According to "personnel screening" documents obtained by the paper, one woman in the running for a job at a Croatian subsidiary of the firm was described as a "very experienced and imaginative sexual partner."
The woman was "known by her friends as a female predator with a seriously elevated sex-drive" and "preferred older men," according to the report cited by Handelsblatt.
Another report, seemingly drawn up by the BND, Germany's foreign intelligence agency, described one candidate as a heavy drinker and another as a "corrupt rat."
Handelsblatt quoted an unnamed "security consultant" previously employed by Deutsche Telekom as saying that dozens of similar reports were drawn up about prospective employees in Croatia, Hungary, Macedonia and Slovenia.
The firm said that it did not routinely commission reports on the private details of potential staff.
"Deutsche Telekom does not have a policy of analysing the private life of applicants. Deutsche Telekom does not need any information about the private life of candidates," Philipp Blank, a spokesman for the firm, told AFP.

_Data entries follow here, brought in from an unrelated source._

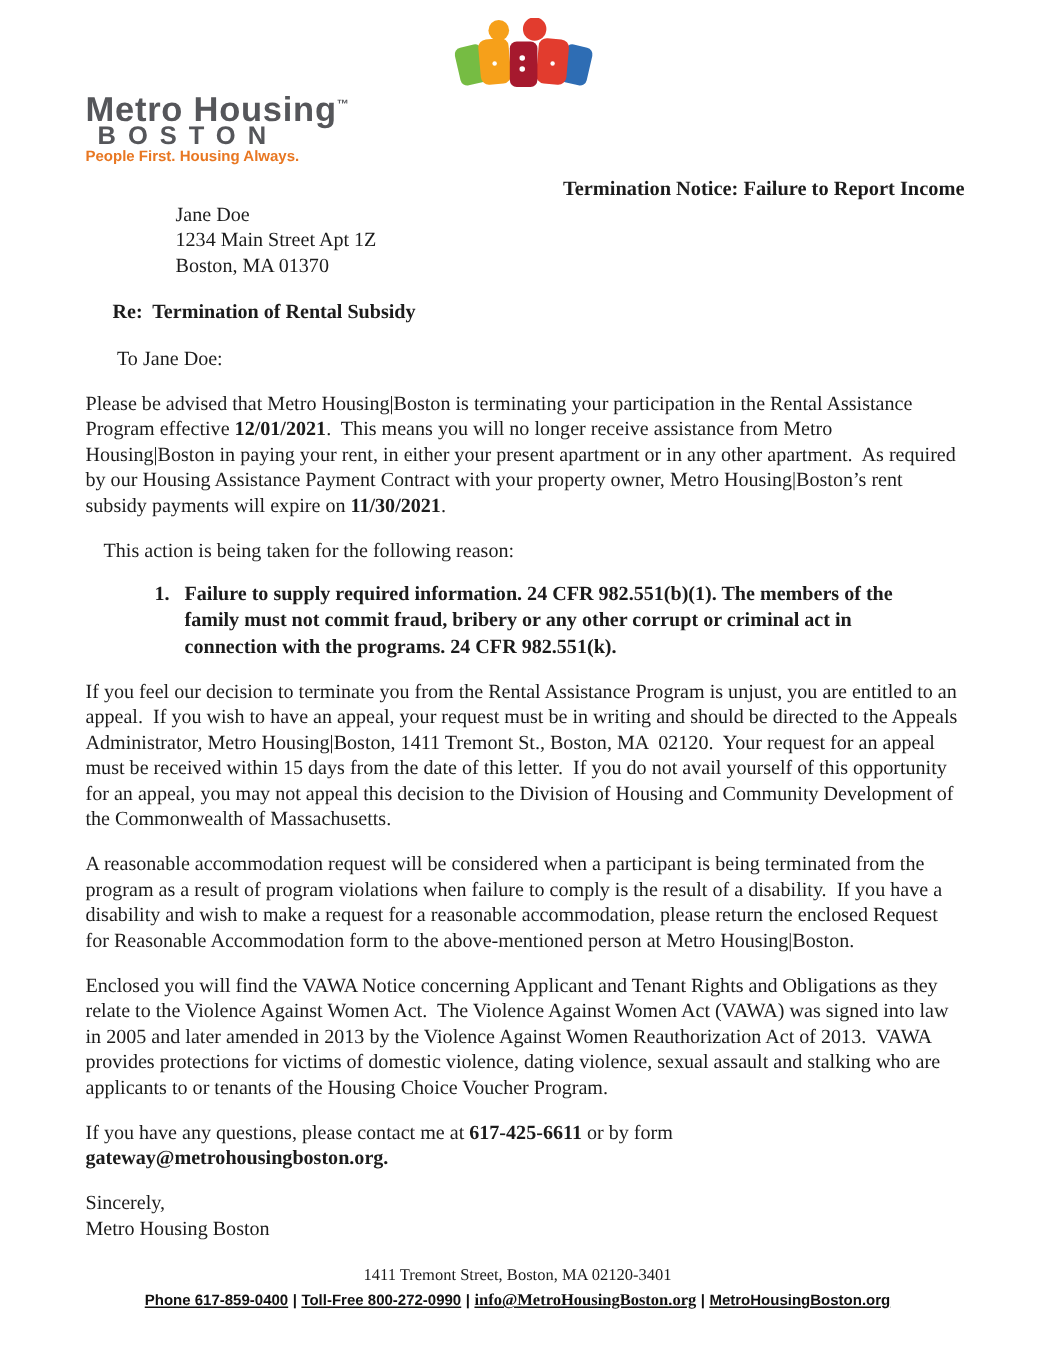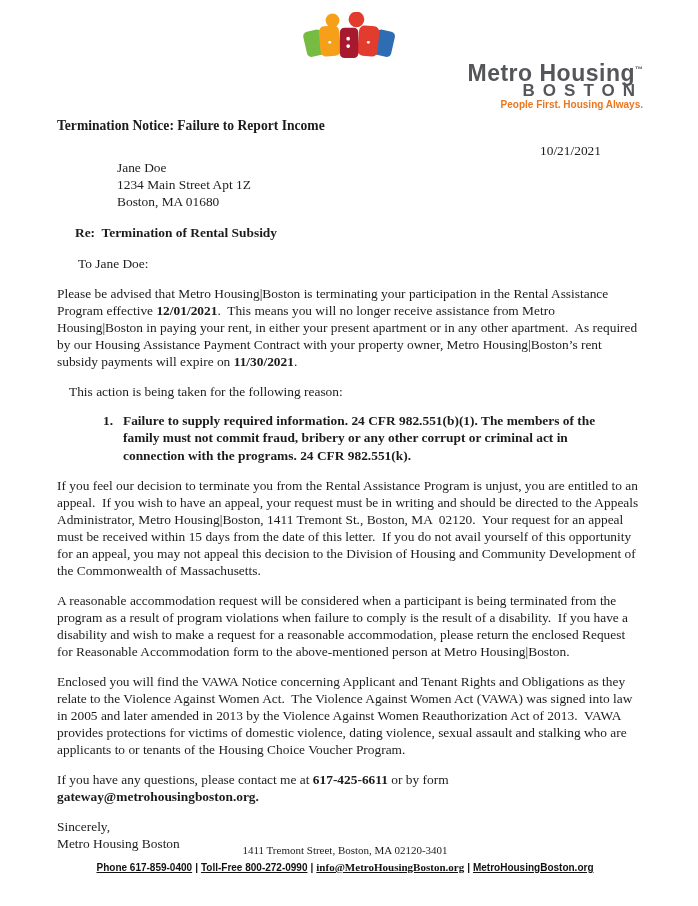--- a/index.html
+++ b/index.html
@@ -15,7 +15,7 @@
   }
   .page { width:698px; height:906px; padding:12px 55px 0 57px; position:relative; }
 
-  .logo { text-align:right; }
+  .logo { text-align:left; }
   .logo-icon { display:block; margin:0 auto; }
   .logo-name {
     font-family:"Liberation Sans", sans-serif; font-weight:bold;

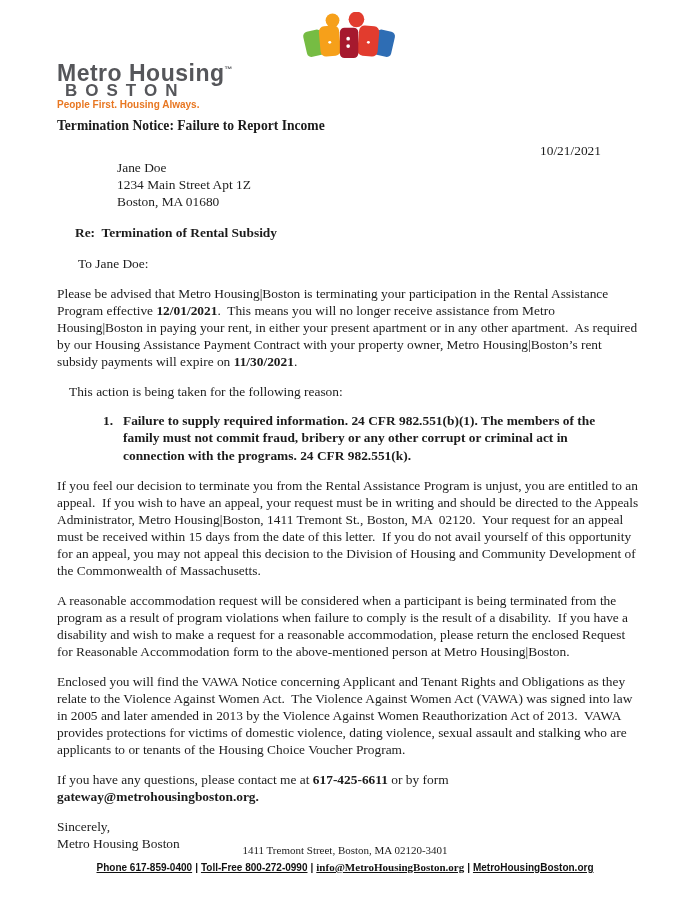--- a/index.html
+++ b/index.html
@@ -32,7 +32,7 @@
     font-size:10px; line-height:12px; color:#E87722; margin-top:2px;
   }
 
-  .title { text-align:left; font-weight:bold; font-size:13.6px; margin-top:6px; }
+  .title { text-align:right; font-weight:bold; font-size:13.6px; margin-top:6px; }
 
   .date-line { text-align:right; padding-right:42px; margin-top:8px; }
 

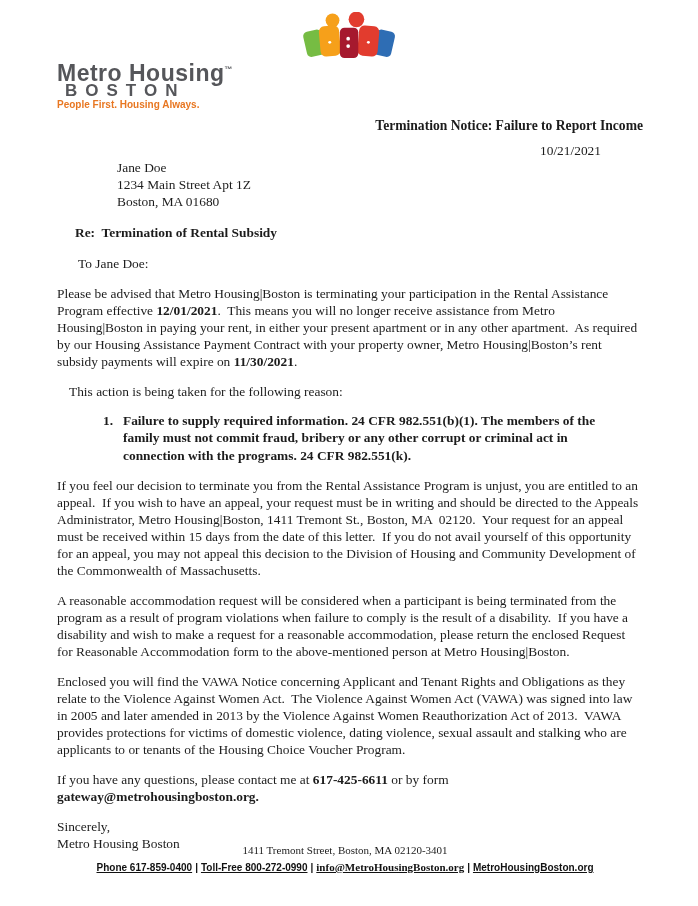--- a/index.html
+++ b/index.html
@@ -86,7 +86,6 @@
 
   <div class="title">Termination Notice: Failure to Report Income</div>
 
-  <div class="date-line">10/21/2021</div>
 
   <div class="address">
     <div>Jane Doe</div>

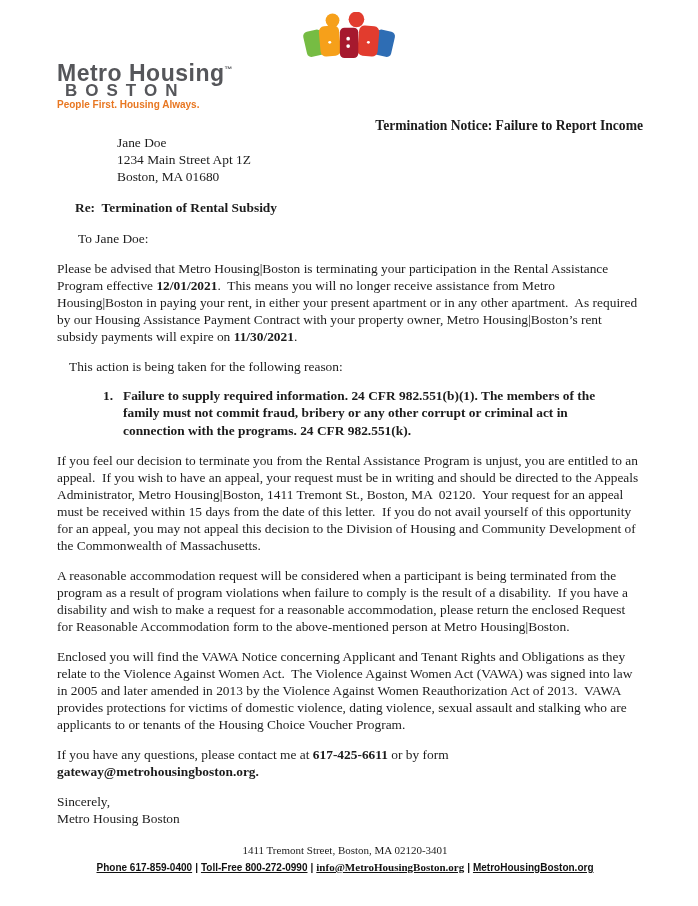--- a/index.html
+++ b/index.html
@@ -90,7 +90,7 @@
   <div class="address">
     <div>Jane Doe</div>
     <div>1234 Main Street Apt 1Z</div>
-    <div>Boston, MA 01680</div>
+    <div>Boston, MA 01370</div>
   </div>
 
   <div class="re-line">Re:  Termination of Rental Subsidy</div>

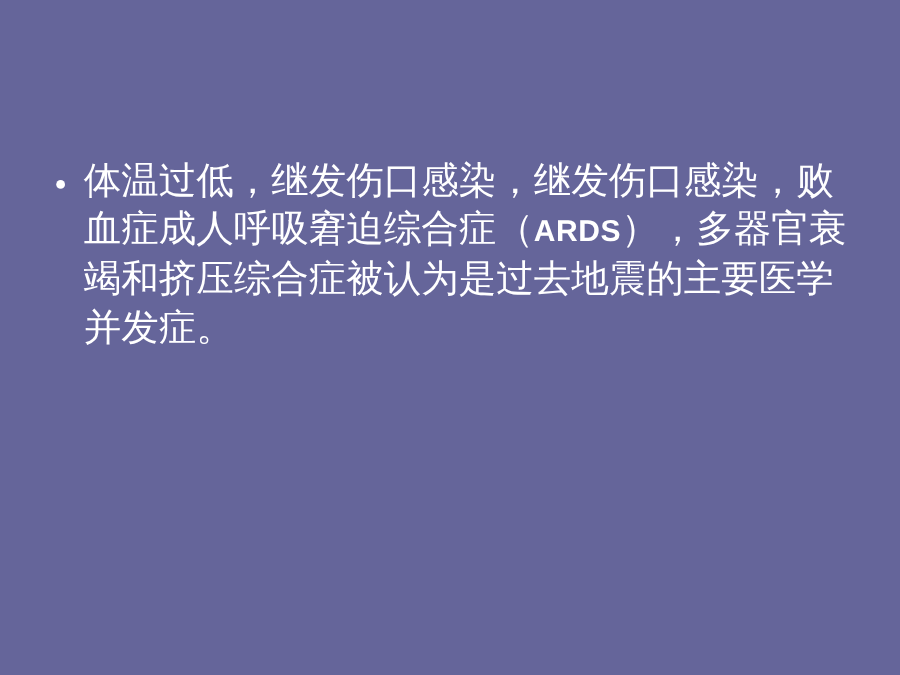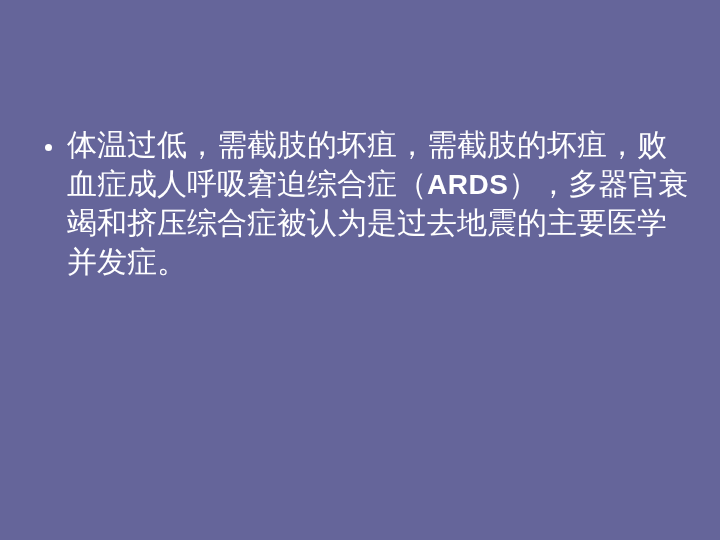--- a/index.html
+++ b/index.html
@@ -74,7 +74,7 @@
 
     <div class="bullet-item" style="color: rgb(255, 255, 255);">
       <span class="bullet-marker" style="background: rgb(255, 255, 255);"></span>
-      <span class="bullet-text" style="color: rgb(255, 255, 255);"><span>体温过低，需截肢的坏疽，需截肢的坏疽，败血症成人呼吸窘迫综合症（</span><span class="latin">ARDS</span><span>），多器官衰竭和挤压综合症被认为是过去地震的主要医学并发症。</span></span>
+      <span class="bullet-text" style="color: rgb(255, 255, 255);"><span>体温过低，继发伤口感染，继发伤口感染，败血症成人呼吸窘迫综合症（</span><span class="latin">ARDS</span><span>），多器官衰竭和挤压综合症被认为是过去地震的主要医学并发症。</span></span>
     </div>
 
   </div>

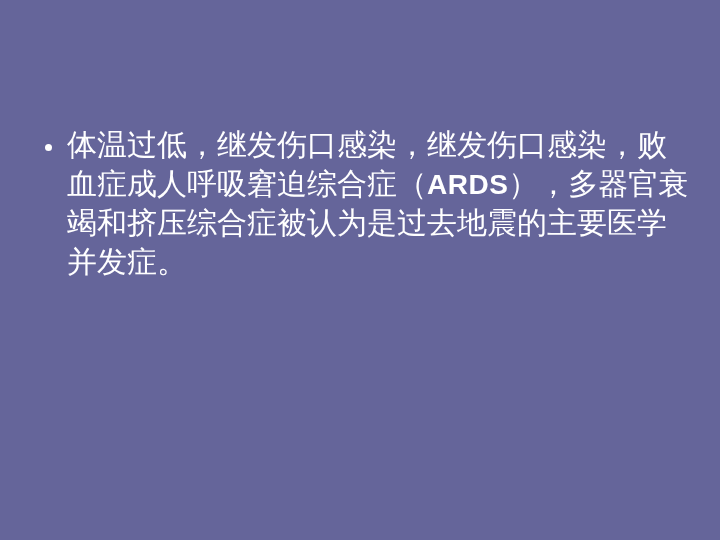--- a/index.html
+++ b/index.html
@@ -61,7 +61,7 @@
   .bullet-text .latin {
     font-family: "Liberation Sans", "DejaVu Sans", sans-serif;
     font-weight: bold;
-    font-size: 28px;
+    font-size: 24px;
     letter-spacing: 0.5px;
   }
 </style>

But the report is the latest in a series of scandals that has rocked the company.
It has admitted spying on journalists and members of its supervisory board in a bid to find the source of press leaks.
Deutsche Telekom has also admitted going through the bank records of more than 100,000 workers in 2006 and comparing them with those of suppliers for signs of potential shell companies.
Spying scandals have also plagued other companies in Germany in recent months, at Deutsche Bahn, Lidl and Airbus.
The issue of data-protection is especially sensitive in Germany as the Nazis and Communists in former East Germany would routinely spy on citizens.